*** Opening Data records ***

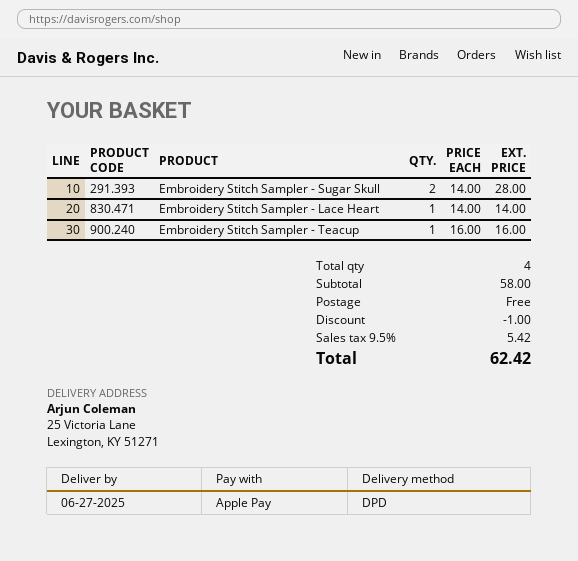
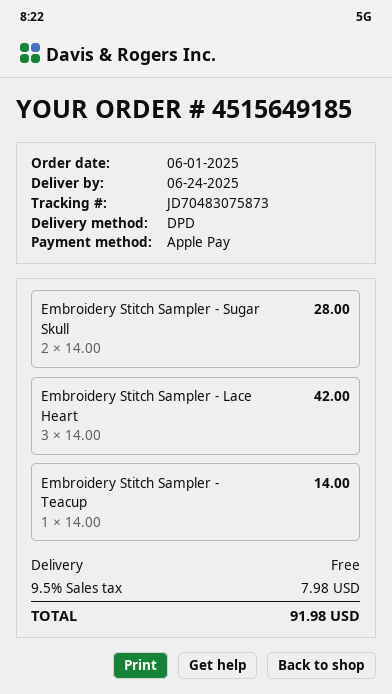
delivery date: 2025-06-27 -> 2025-06-24
Embroidery Stitch Sampler - Lace Heart: 1 x 14.00 = 14.00 -> 3 x 14.00 = 42.00
Embroidery Stitch Sampler - Teacup: 1 x 16.00 = 16.00 -> 1 x 14.00 = 14.00
discount: 1.00 -> none
tax: 9.5% = 5.42 -> 9.5% = 7.98
total: 62.42 -> 91.98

*** Closing Data records ***

Exercise brief: The answer should be the full material above, printed exactly, with no pictures in it.

Solution to the exercise:
delivery date: 2025-06-27 -> 2025-06-24
Embroidery Stitch Sampler - Lace Heart: 1 x 14.00 = 14.00 -> 3 x 14.00 = 42.00
Embroidery Stitch Sampler - Teacup: 1 x 16.00 = 16.00 -> 1 x 14.00 = 14.00
discount: 1.00 -> none
tax: 9.5% = 5.42 -> 9.5% = 7.98
total: 62.42 -> 91.98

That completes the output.